Adding to that stress was the lack of appropriate tools: no glucose meters or insulin pumps, and the only available insulin was animal-based. Rangasamy developed serious allergic reactions.
 
And his career plans changed.
 
“I decided I need to become a doctor and cure this,” he said.
 
His many hospital stays depressed his grades and put medical school out of reach, but Rangasamy embarked on a self-teaching binge, learning everything possible about type 1 diabetes.
 
A couple of decades and two Ph.D.s later, Rangasamy is immersed in the genetic sources of a daunting complication of diabetes: diabetic retinopathy, which can cause blindness.
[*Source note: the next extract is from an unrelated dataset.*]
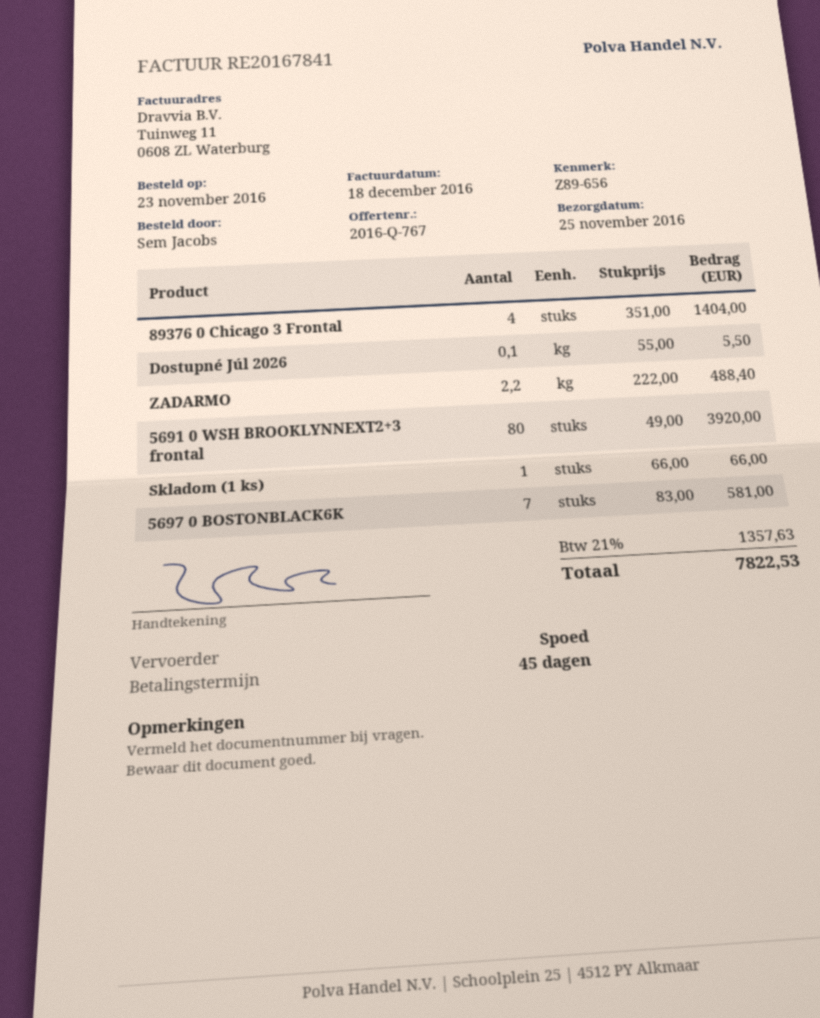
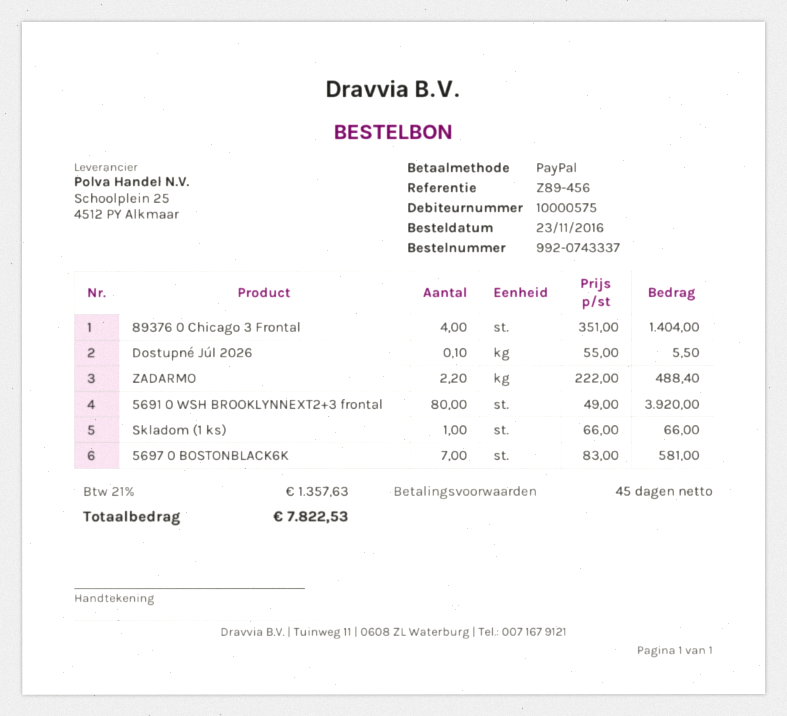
reference: Z89-656 -> Z89-456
The National Institutes of Health has awarded City of Hope affiliate TGen a $2.8 million grant to use genomic sequencing to identify genes associated with the condition and establish a molecular profile that can predict the severity and treatment of the disease.
 
One possible cause of retinopathy may be inflammation of the eyes’ tiny blood vessels, prompted by an over-abundance of sugar. Those smallest of vessels, Rangasamy theorizes, which are the most flexible in the body, may also be most susceptible to inflammation.
 
“And because small vessels feed the larger ones and ultimately the organs, this is where we need to find ways to prevent it,” he explained.
 
He knows he’s searching for his own sake.
 
“I’ve been lucky so far,” he said. “I’m in good health. But the longer you live with type 1 diabetes, the greater the risk of complications. Within 15 years, the majority of type 1 patients develop retinopathy.”
 
But buoyed by the now 2-year-old Wanek Family Project for Type 1 Diabetes, Rangasamy is optimistic.
 
“I strongly believe we’ll find a cure.”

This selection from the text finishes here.